Dale Smith creates incredibly detailed, perfect miniature-sized replicas of many of the items you find on a farm.
Story and Photos Ricky French
You can’t do that,” isn’t a phrase Dale Smith has in his vocabulary. He’s had it said to him many times though, when people walk into his Barcaldine shed and take one look at the impossibly small cogs he’s machined and fitted inside a miniature, working replica beam engine.
But Dale can do that, and he’s been doing it since he first took up model making in 1996. His stunningly accurate replicas of the engines, carriages, windmills, wagons and water tanks that once coloured the Queensland countryside are more than technical masterpieces; they are objects of beauty. The astounding contents of Dale’s shed are unknown even to most of Barcaldine, the central western Queensland town where he’s lived since he was six.

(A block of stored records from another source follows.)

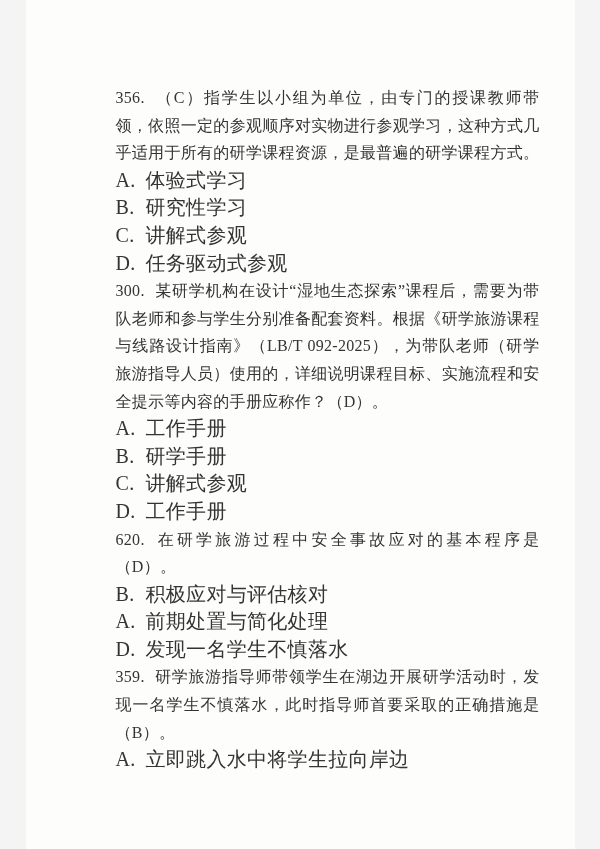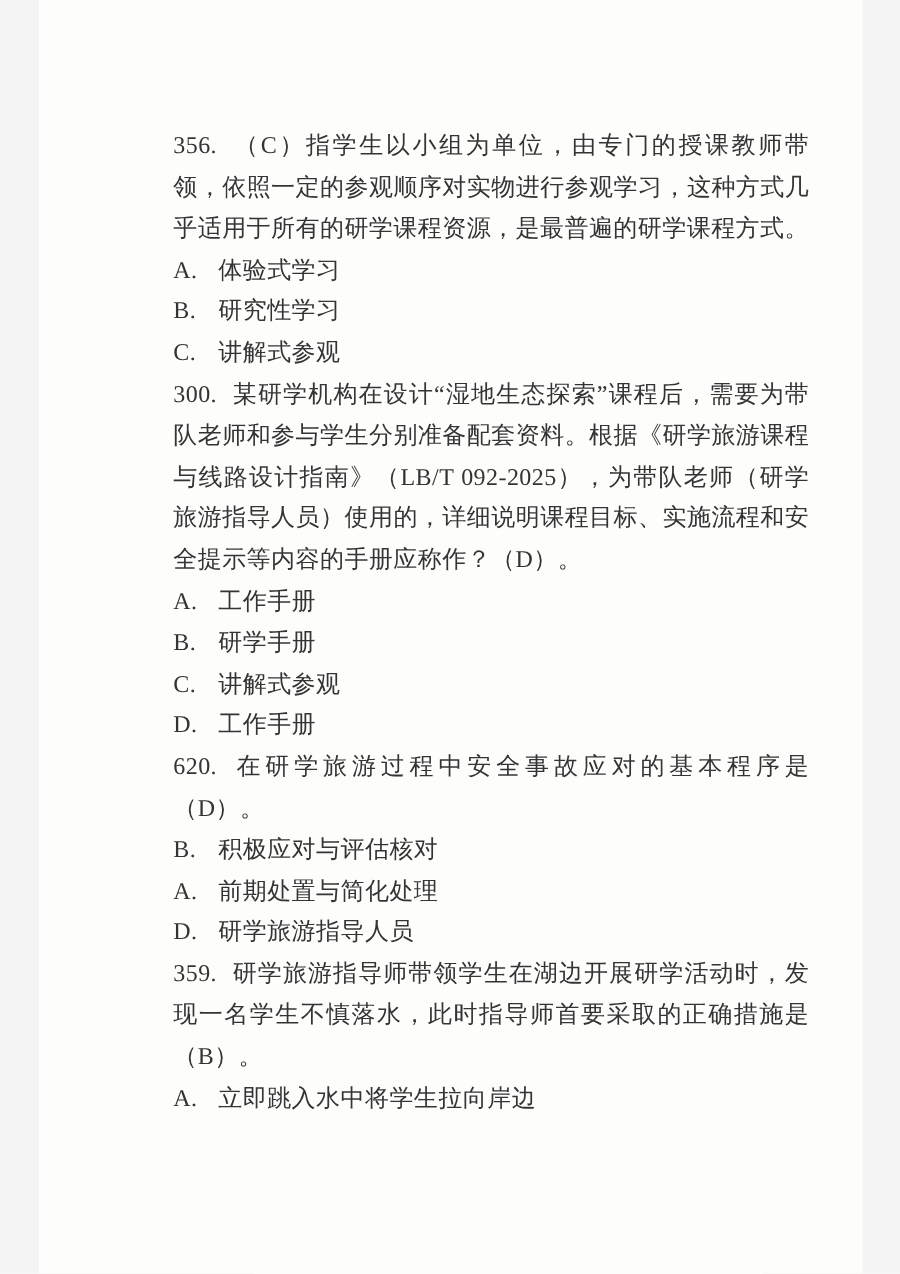"A. 体验式学习" .option { font-size: 16px -> 20px }
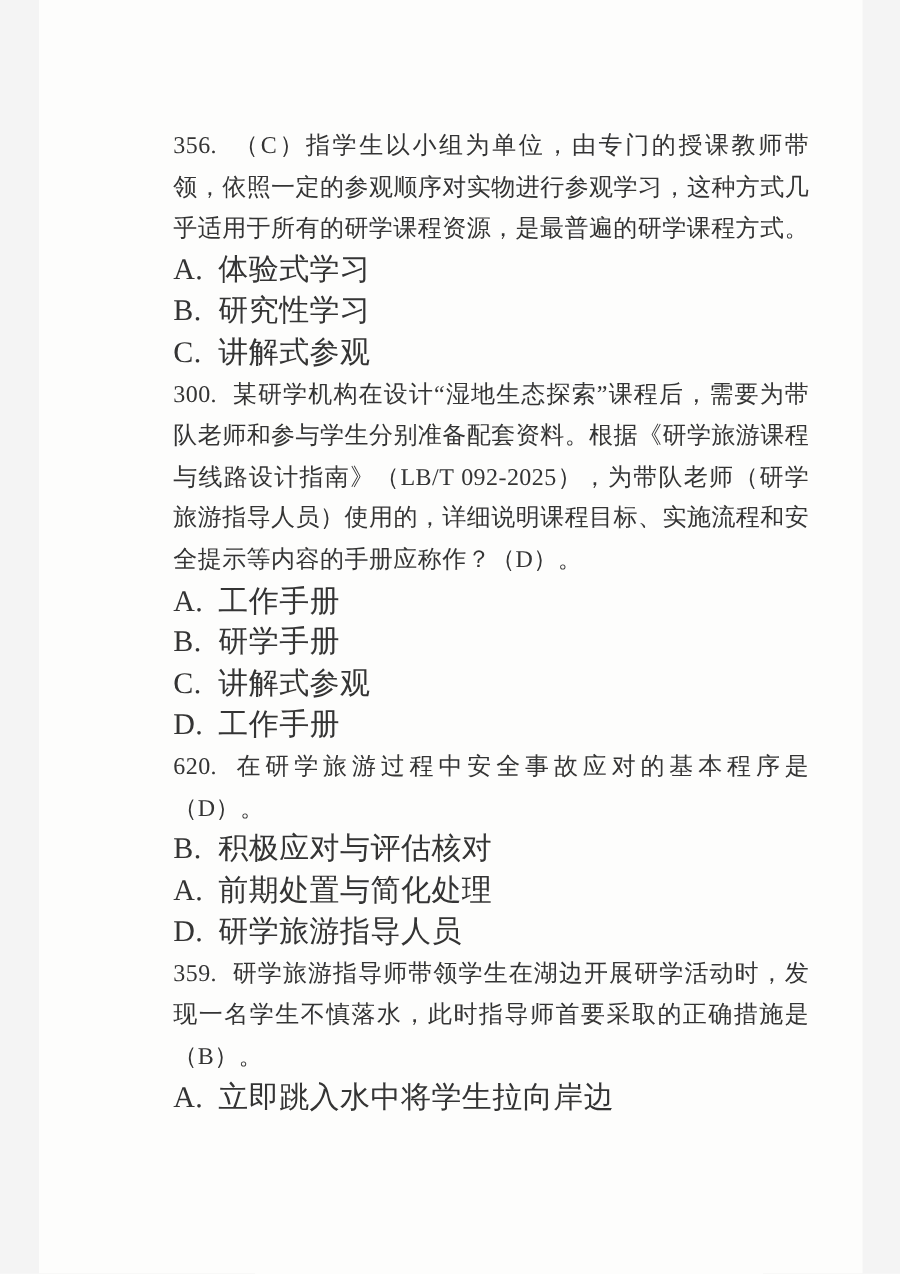"D. 任务驱动式参观" p.option { html: none -> <p><span>D.</span><span>任务驱动式参观</span></p> }
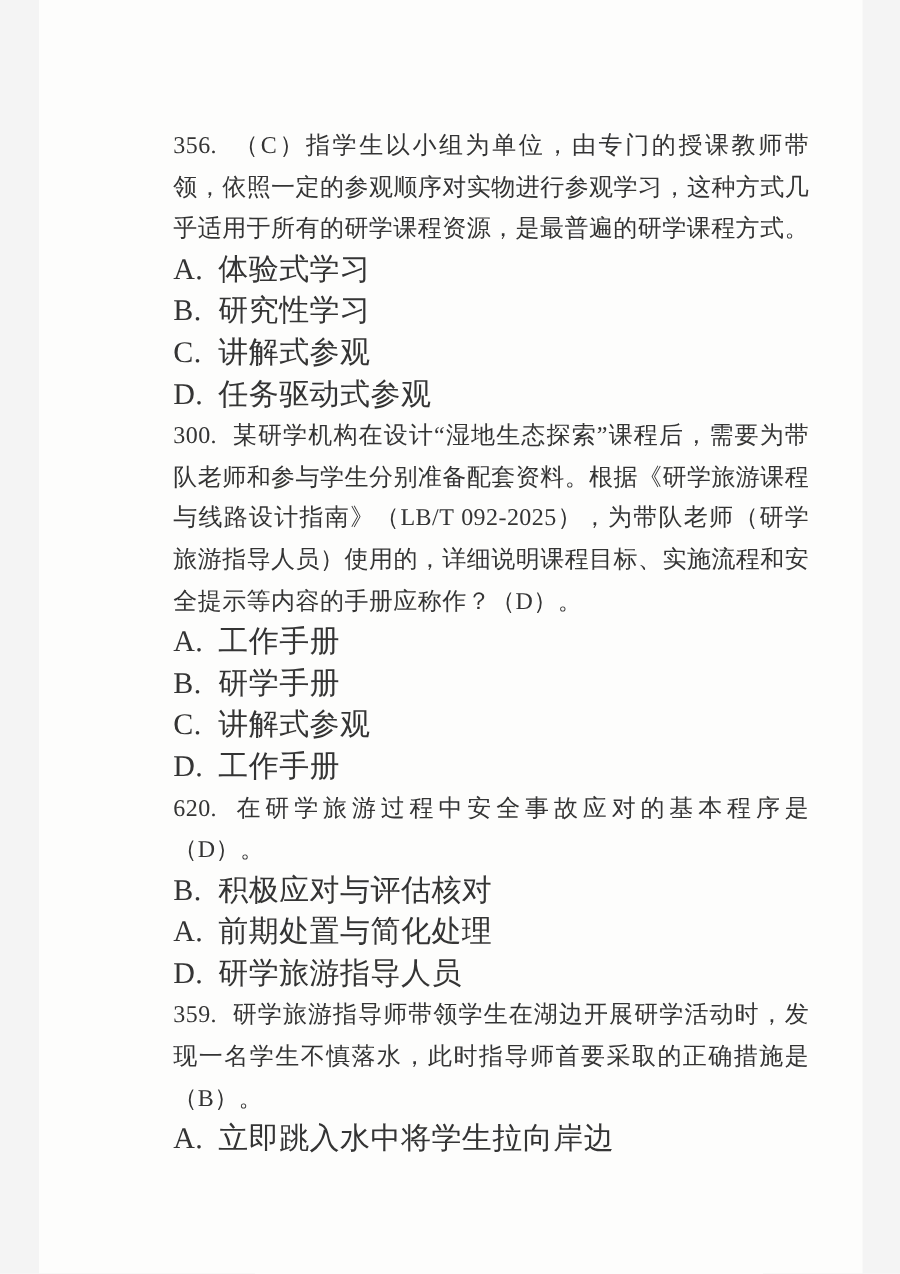"研学旅游指导人员" span { text: 研学旅游指导人员 -> 发现一名学生不慎落水 }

His father knew all there was to know about windmills and passed on the passion to Dale. Seeing the mechanical parts and how they went together to create an efficient, working machine sparked a love for machinery and allowed Dale to find the wonder in contraptions most people take for granted.
His tools are a milling machine, a lathe and an exquisite eye for detail. “I just love making stuff,” Dale says. “I just see things in the real world and say to myself, ‘I wouldn’t mind making that’. I feel a real sense of achievement when it’s finished."